During Grigore Filipescu's youth, his father was increasing his wealth as an industrialist, establishing an oil mill in his other estate, at Filipești-Surdila. This investment greatly contributed to the spread of sunflower cultivation in eastern Romania. Filipescu Jr grew up conscious of his boyar privilege, arguing that his paternal family "has always known how to love the peasants with all its heart, how to defend and guide them. He pointed out that the first peasant obște in [modern] Romania was formed on his grandfather's estate". He was also quoted as saying that, in the aftermath of a peasants' revolt in early 1907, "the Filipescu estate granted the most well-arranged deals—allowing peasants to keep two thirds [of what they produced]".

After attending primary school in Bucharest, Grigore prepared for middle-school with his father's employee, the writer Alexandru Antemireanu, and was eventually sent to Lycée Louis-le-Grand. In 1902, he enrolled in the Zürich Polytechnic, graduating in 1907. Upon becoming an engineer, he studied at the law faculty of the University of Paris, earning a qualification as a lawyer. During that interval, he had left-wing sympathies, attending events organized by Barbu Lăzăreanu and Christian Rakovsky. He witnessed Rakovsky's disputes with Romanian nationalists, which, as he wrote in 1912, gave him the certainty that socialism would eventually win. In 1909, Filipescu married Ioana (born 1890), daughter of Matei B. Cantacuzino and a representative of the Cantacuzene aristocrats. The couple lived on Nicolae Filipescu Street, in Bucharest, in a house designed by Ion D. Berindey; they had no children. By 1910, the younger Filipescu was also a promoter of sports. This passion ran in the family: Constantin Blaremberg had enjoyed horse racing, and pioneered sports journalism with the newspaper Sportul. Filipescu himself was a great lover of fencing, both as spectator and as participant. In November 1911 he organized the largest athletic event in Romania up to that date, himself taking part in matches. The following year, alongside Crown Prince Carol, Ottokar Czernin, and Alexandru Davila, he took part in the wax bullet dueling competition of Sinaia, designed as marksmanship practice. He was also passionate about horse racing, operating the Filipescu Stables, which won him the Peril Jaune Award at Băneasa Racecourse (October 1915).

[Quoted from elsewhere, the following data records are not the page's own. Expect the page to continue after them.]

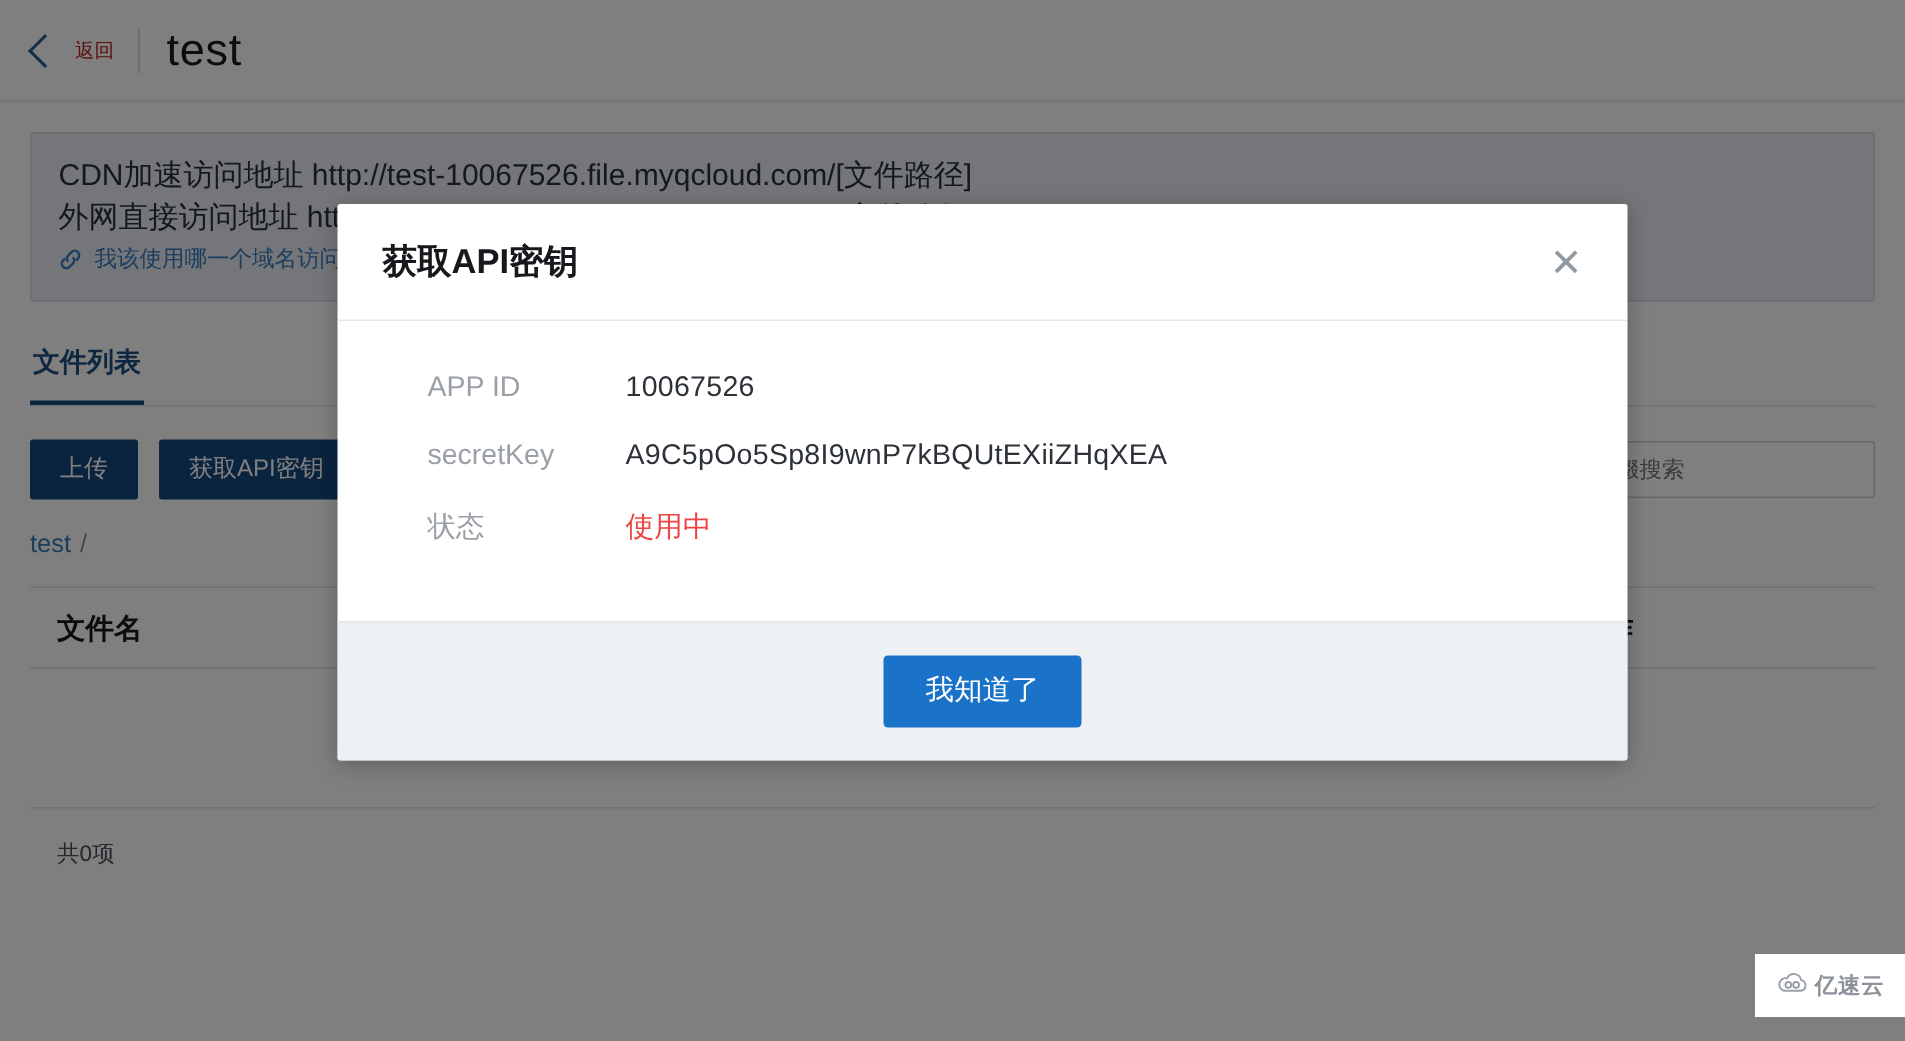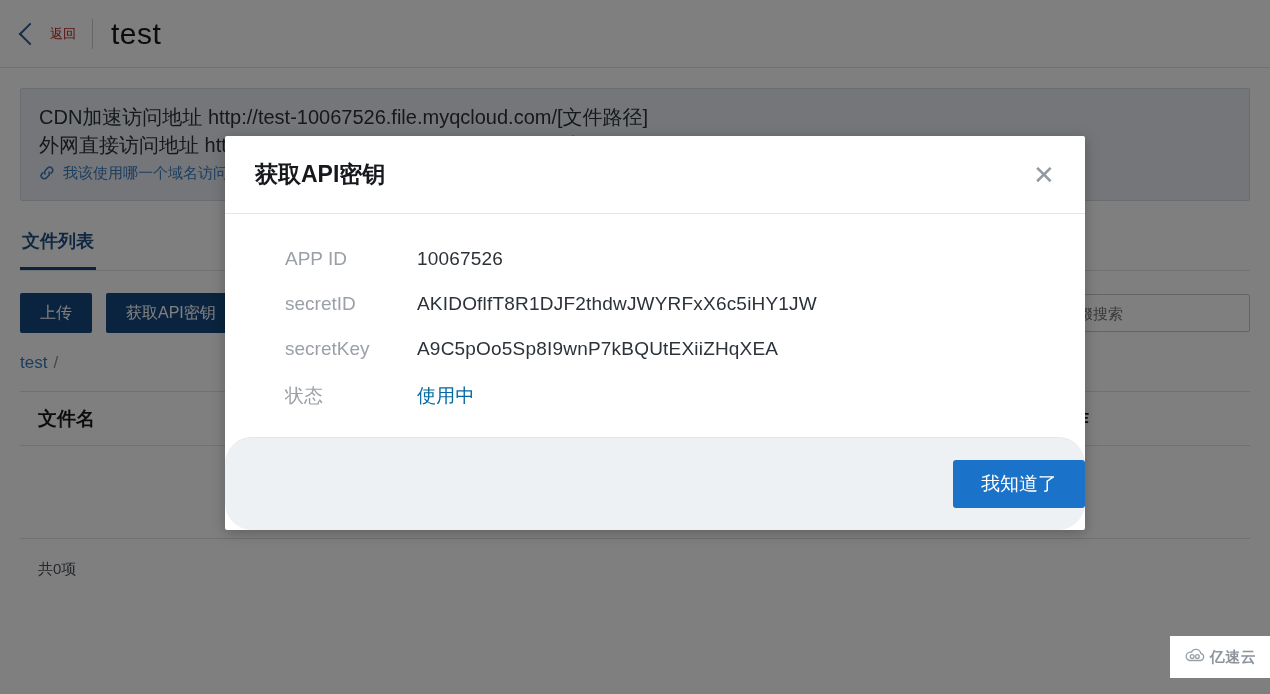"secretID" div.kv-row { html: <div> <div>secretID</div> <div>AKIDOflfT8R1DJF2thdwJWYRFxX6c5iHY1JW</div> </div> -> none }
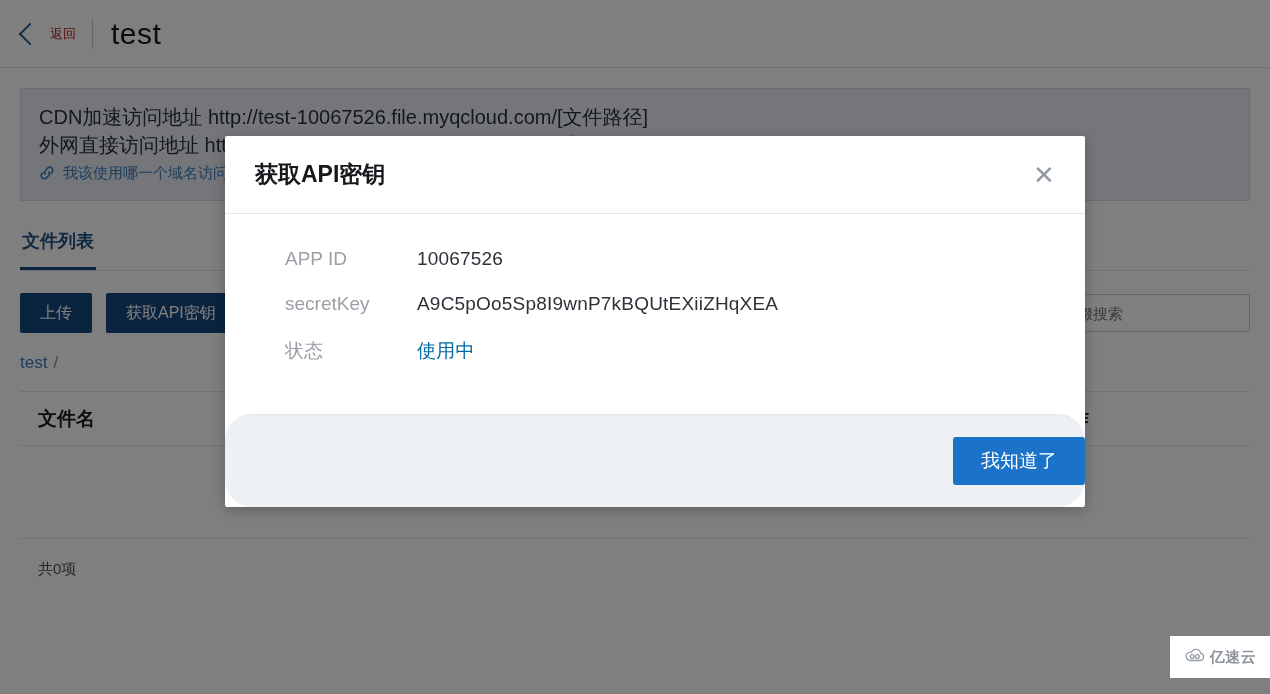"使用中" .kv-value.status { color: #0369a1 -> #ef4444 }
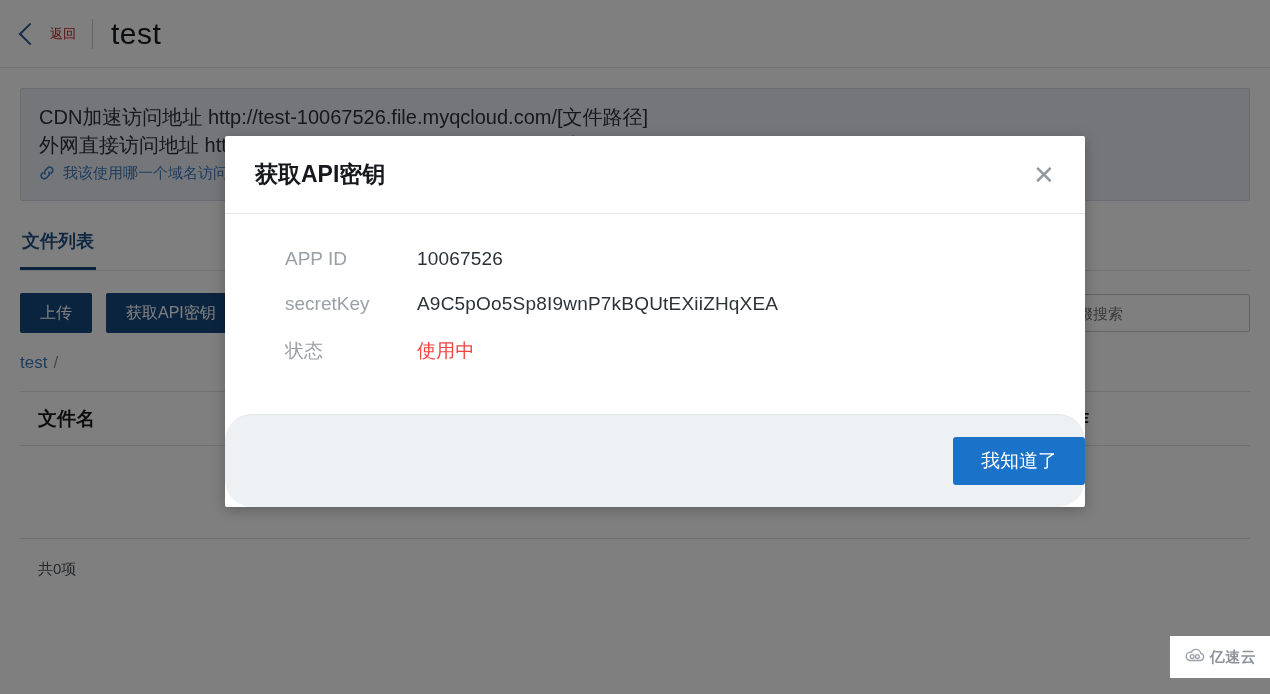"我知道了" .modal-footer { border-radius: 27px -> none; justify-content: flex-end -> center }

While it appears Filipescu never practiced law, as an engineer he worked on several projects, the most important of which was the Câmpina–Constanța petroleum pipeline. In late 1912, he left for New York City, where he studied the American pipeline system. During his trip there, he obtained an interview with former US President Theodore Roosevelt. According to Filipescu, his interlocutor was well versed in Romanian history, could speak some Romanian, and closely followed developments in the ongoing Balkan War. For his merits in building up the local oil industry, Filipescu would later receive the Legion of Honour and the Order of Ferdinand I. At the beginning of his political career, Filipescu belonged to his father's Conservative Party (PC), which competed for power with the National Liberal Party (PNL). Filipescu Jr first rose to prominence during the earliest stages of World War I, when Romania was still a neutral country: in late 1914, he joined a commission headed by Colonel Vasile Rudeanu, which was tasked with negotiating arms deals in Italy, France, and Switzerland.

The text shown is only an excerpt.